The bill makes it unlawful for pharmacies and insurance companies to overcharge for prescription medications.
The Delaware State Senate passed a bill on Wednesday prohibiting insurance companies and pharmacy benefit managers from overcharging for prescription drugs and pocketing the difference – a practice often referred to as a “clawback.”
The bill passed unanimously (18-0, 3 absent) and now heads to the governor for signature.
In most cases, these overcharges occur when a patient’s co-pay for a prescription is higher than the total cost of the medication. Insurers and benefit managers can charge that co-pay and keep the difference, denying consumers the savings they would otherwise receive. House Bill 24 would specifically prohibit this practice.
The bill follows multiple others by Rep. Bennett designed to protect Delawareans who rely on prescription medication. Earlier this week, she filed House Bill 194, a bill to more effectively regulate pharmacy benefit managers. In 2018, Rep. Bennett led House Bill 425 all the way to the governor’s desk and into Delaware law. That bill removed the “gag clause” that barred pharmacists from disclosing price options to patients.

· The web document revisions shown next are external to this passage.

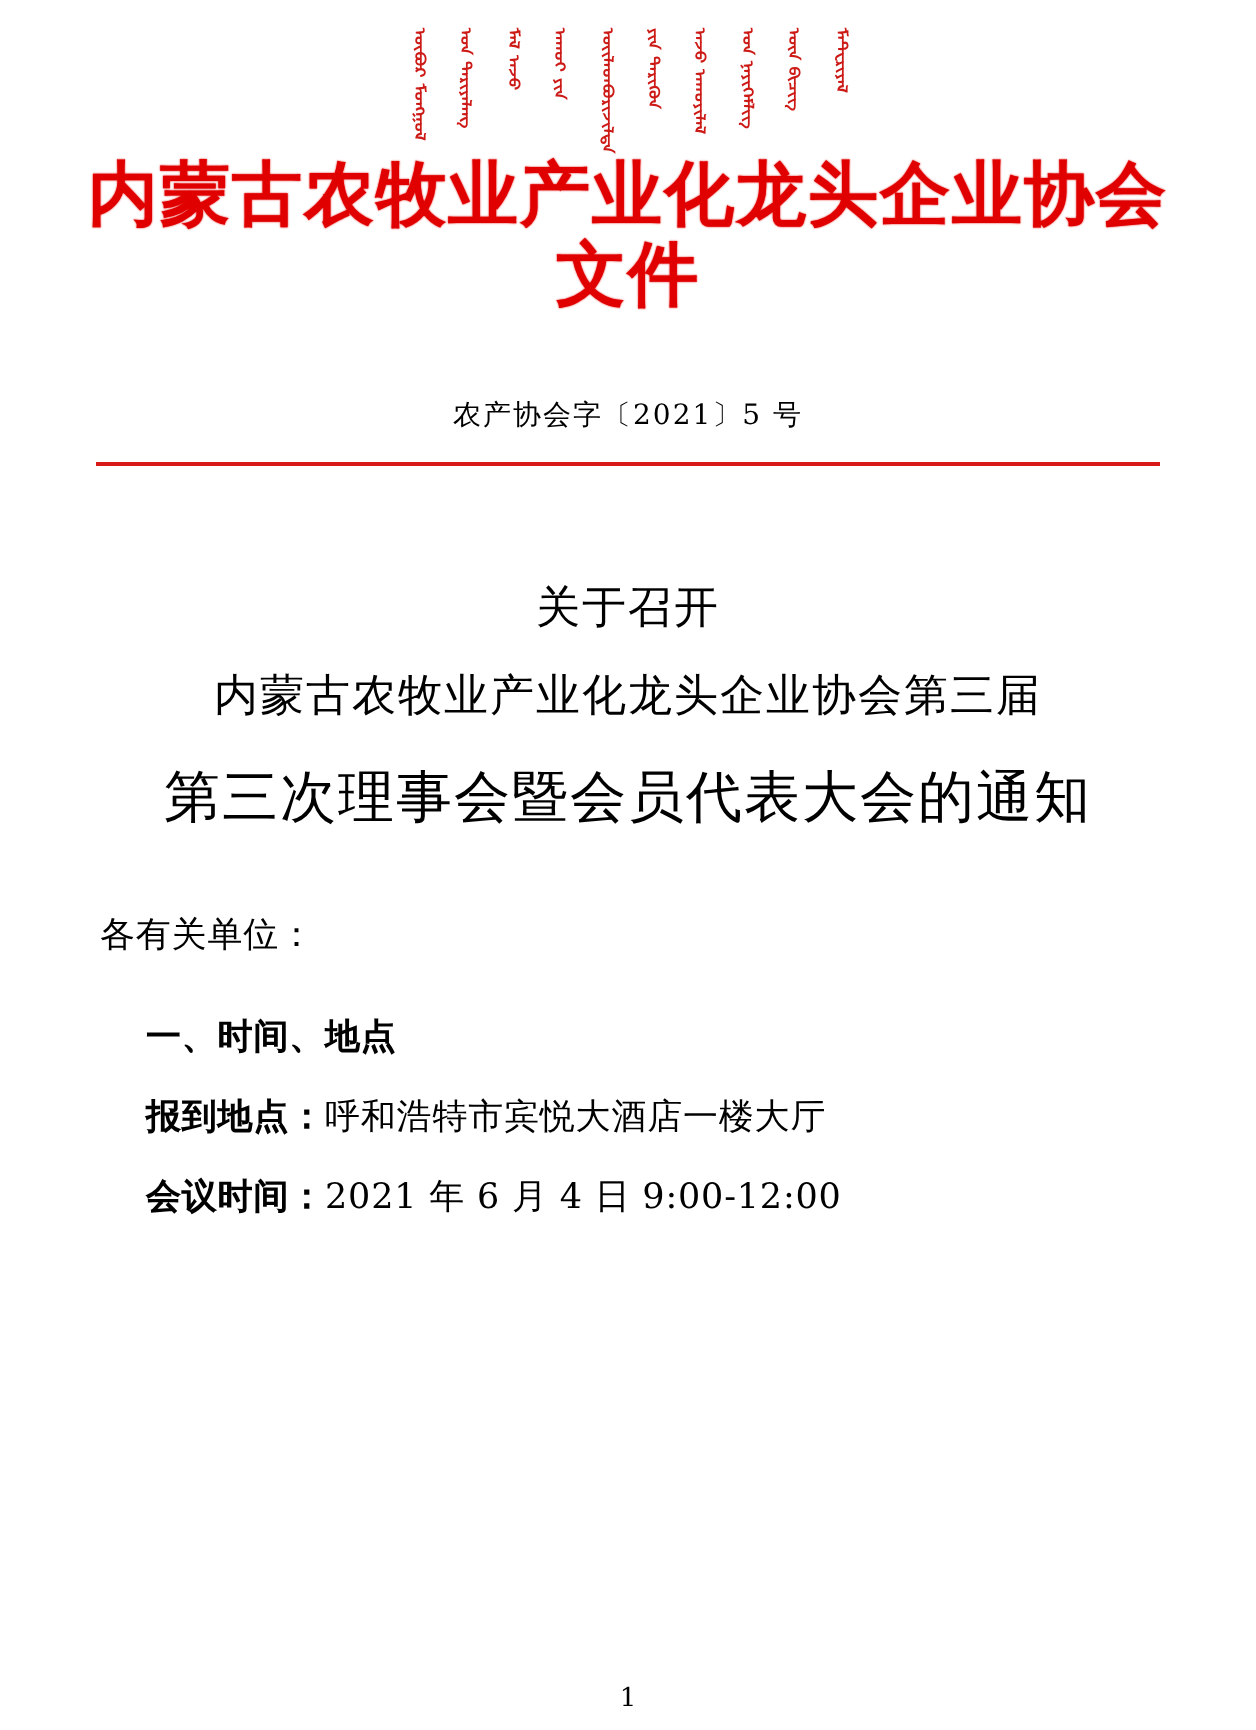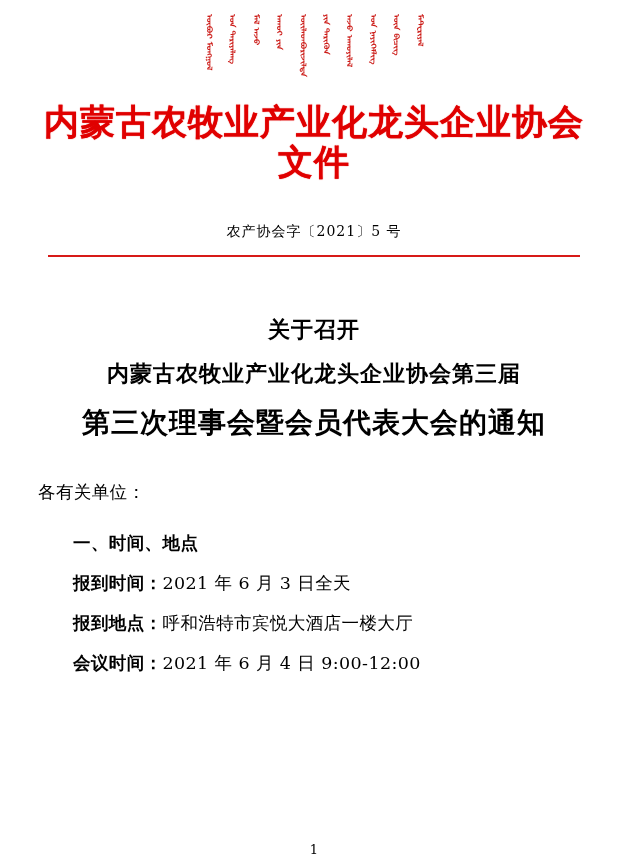"内蒙古农牧业产业化龙头企业协会文件" .masthead { margin-top: 30px -> 6px }
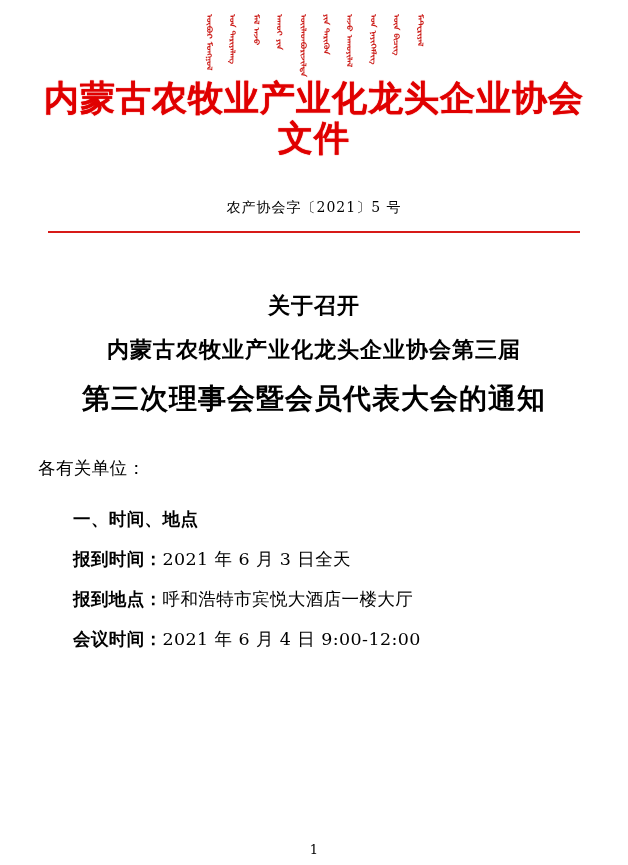"关于召开" .title-block { font-weight: 700 -> 400 }
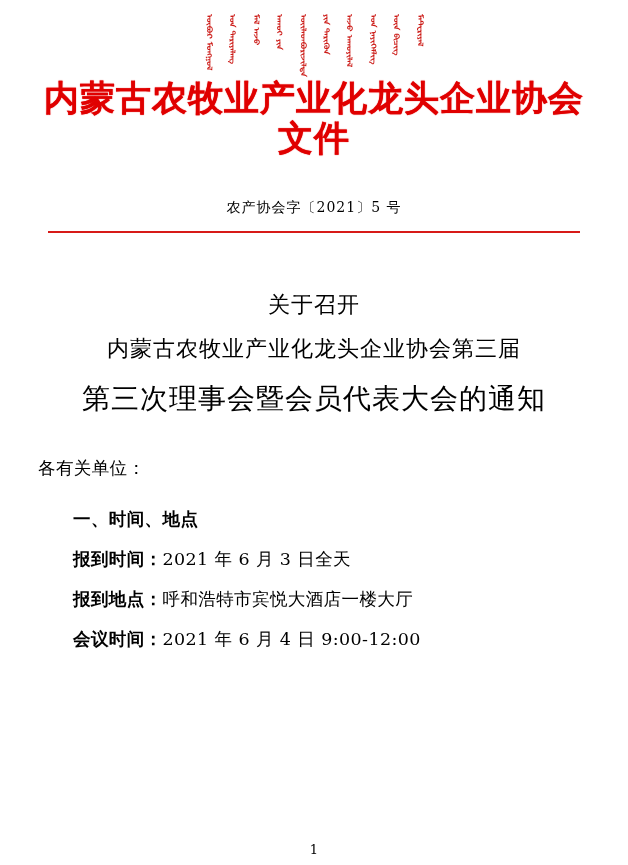"各有关单位：" .salutation { margin: 0 -> 12px }
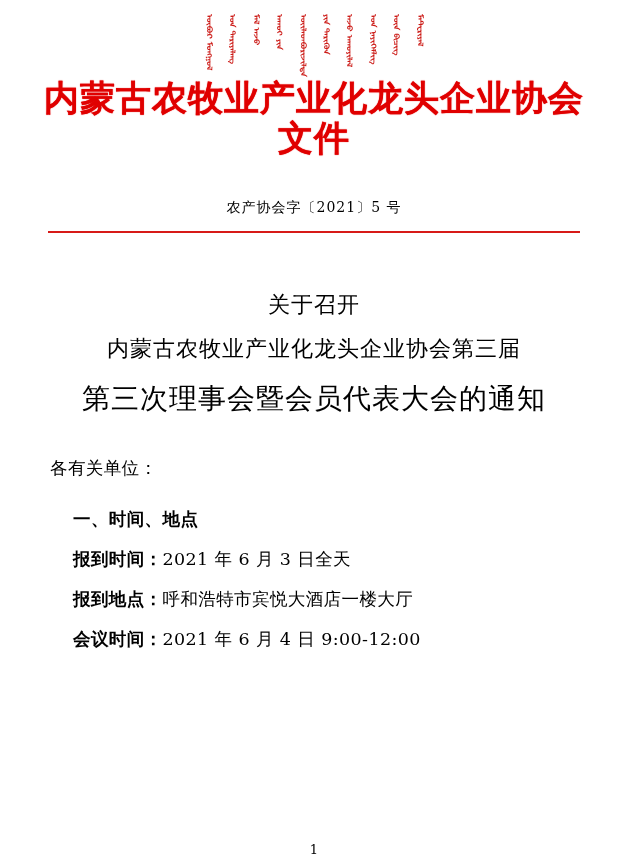"报到时间：2021 年 6 月 3" p.kv { html: <p> <span>报到时间：</span><span>2021 年 6 月 3 日全天</span> </p> -> none }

“Pharmacy clawbacks have no place in our healthcare system, and I am proud that we are taking a substantial step forward in eliminating them with HB 24. When insurance companies and benefits managers pocket profits for prescription drugs the patient suffers,” said Rep. Andria Bennett, D-Dover South.
“The rising cost of prescription drugs force Delawareans to make difficult choices every single day: Do I pick up my diabetes medication or pay my rent? They do not need additional, stealthy costs tacked onto their medication. This legislation is part of our efforts to ensure that patients are not overburdened by excessive medication costs, and I appreciate the work of my colleagues to pass it through the General Assembly.”
“I think the bill was necessary because we have to protect consumers from practices that artificially inflate their costs,” said Sen. Anthony DelCollo, R-Elsmere. “And when you have a situation where they should be having dollars returned to their pocket and some sort of rule or way of doing things intercepts those dollars, it’s incumbent upon us to make sure they get where they should go, which is back to the consumers.”